Thursday, August 09, 2007

Art Fight

This morning (through the freelance work), I went to the press preview of the Warhol vs Banksy exhibition. Two giants of the art world brought together for a head-to-head fight! In the red corner, pop art supremo Andy Warhol. In the blue corner, newcomer, guerrilla graffiti artist, Banksy. The ring – a private members club off Covent Garden.

So who won? I would have to say Banksy. But it would be on a points decision, not a knock-down.

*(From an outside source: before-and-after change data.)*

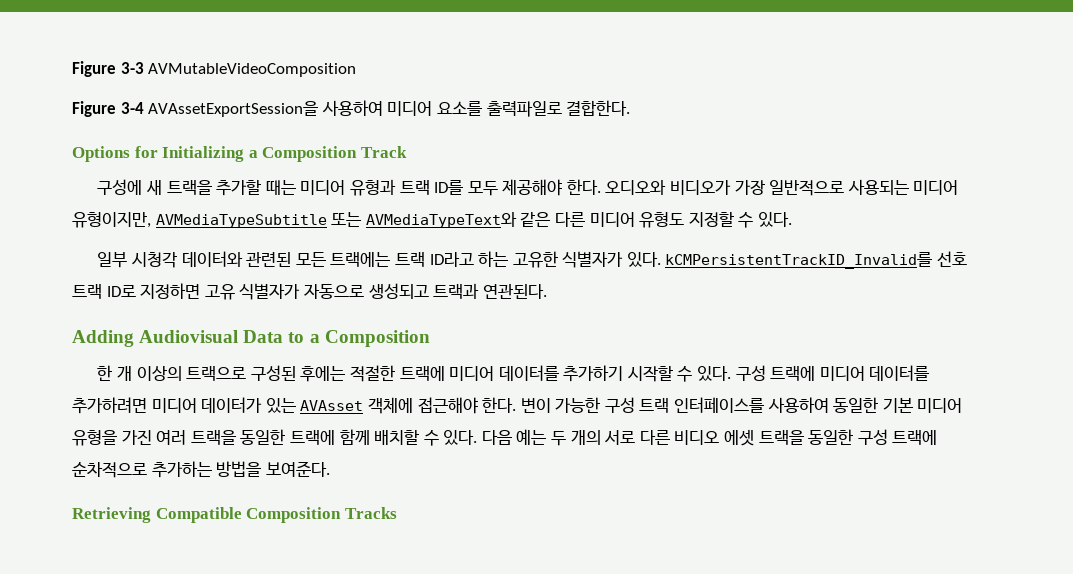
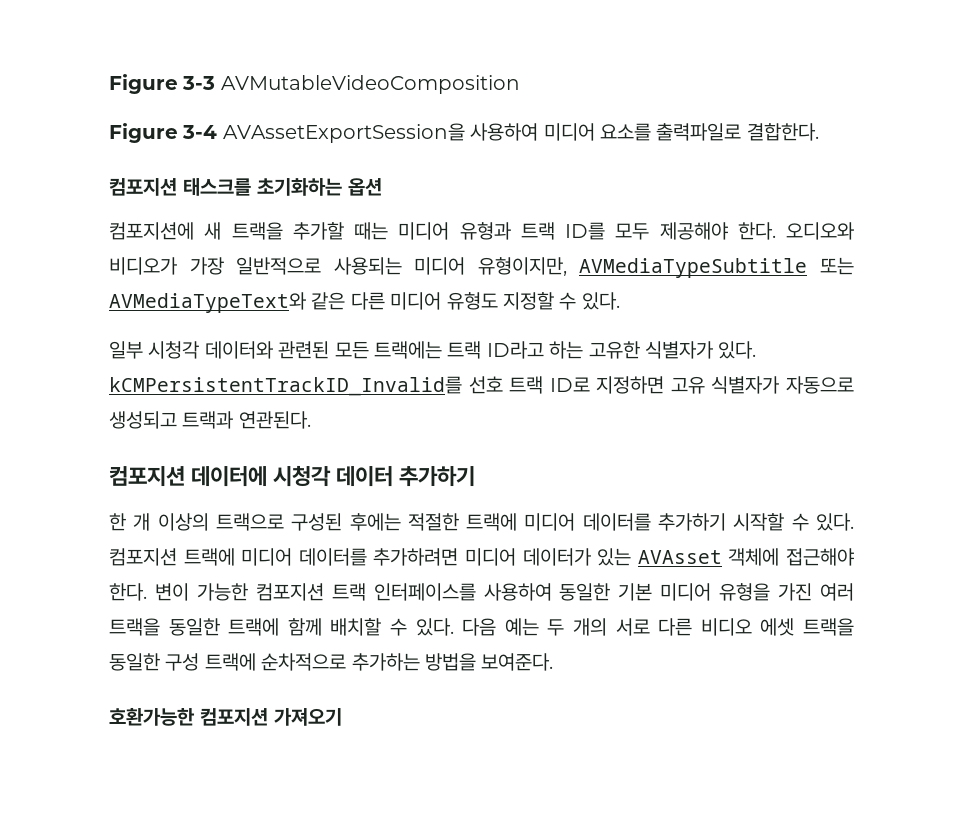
- Options for Initializing a Composition Track
- 구성에 새 트랙을 추가할 때는 미디어 유형과 트랙 ID를 모두 제공해야 한다.
+ 컴포지션 태스크를 초기화하는 옵션
+ 컴포지션에 새 트랙을 추가할 때는 미디어 유형과 트랙 ID를 모두 제공해야 한다.
- Adding Audiovisual Data to a Composition
+ 컴포지션 데이터에 시청각 데이터 추가하기
- 구성 트랙에 미디어 데이터를 추가하려면 미디어 데이터가 있는 AVAsset 객체에 접근해야 한다.
+ 컴포지션 트랙에 미디어 데이터를 추가하려면 미디어 데이터가 있는 AVAsset 객체에 접근해야 한다.
- 변이 가능한 구성 트랙 인터페이스를 사용하여 동일한 기본 미디어 유형을 가진 여러 트랙을 동일한 트랙에 함께 배치할 수 있다.
+ 변이 가능한 컴포지션 트랙 인터페이스를 사용하여 동일한 기본 미디어 유형을 가진 여러 트랙을 동일한 트랙에 함께 배치할 수 있다.
- Retrieving Compatible Composition Tracks
+ 호환가능한 컴포지션 가져오기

Warhol, unfortunately I think, suffers from over-exposure, and now that every other printshop will pop-art your photographs, some of the impact of his work is lost. What was revolutionary in the sixties is commonplace now and its hard to recapture that excitement. I saw all of his Campbell’s soup cans grouped together at MoMa in New York a couple of years back which was impressive and his non-portrait paintings (Electric Chair and the ‘Death and Disaster’ series) can still set the pulse racing. But there wasn’t any of these at this show.

There were a few charcoal sketches of the soup cans, hung next to Banksy’s “Tesco Value Soup” parody, but they weren’t as interesting as the finished versions en masse that I’d already seen. Similarly, Warhol’s portraits of the Queen seemed too reverential in comparison with Banksy’s Queen picture with the Queen as a chimp in front of a garish Union Jack.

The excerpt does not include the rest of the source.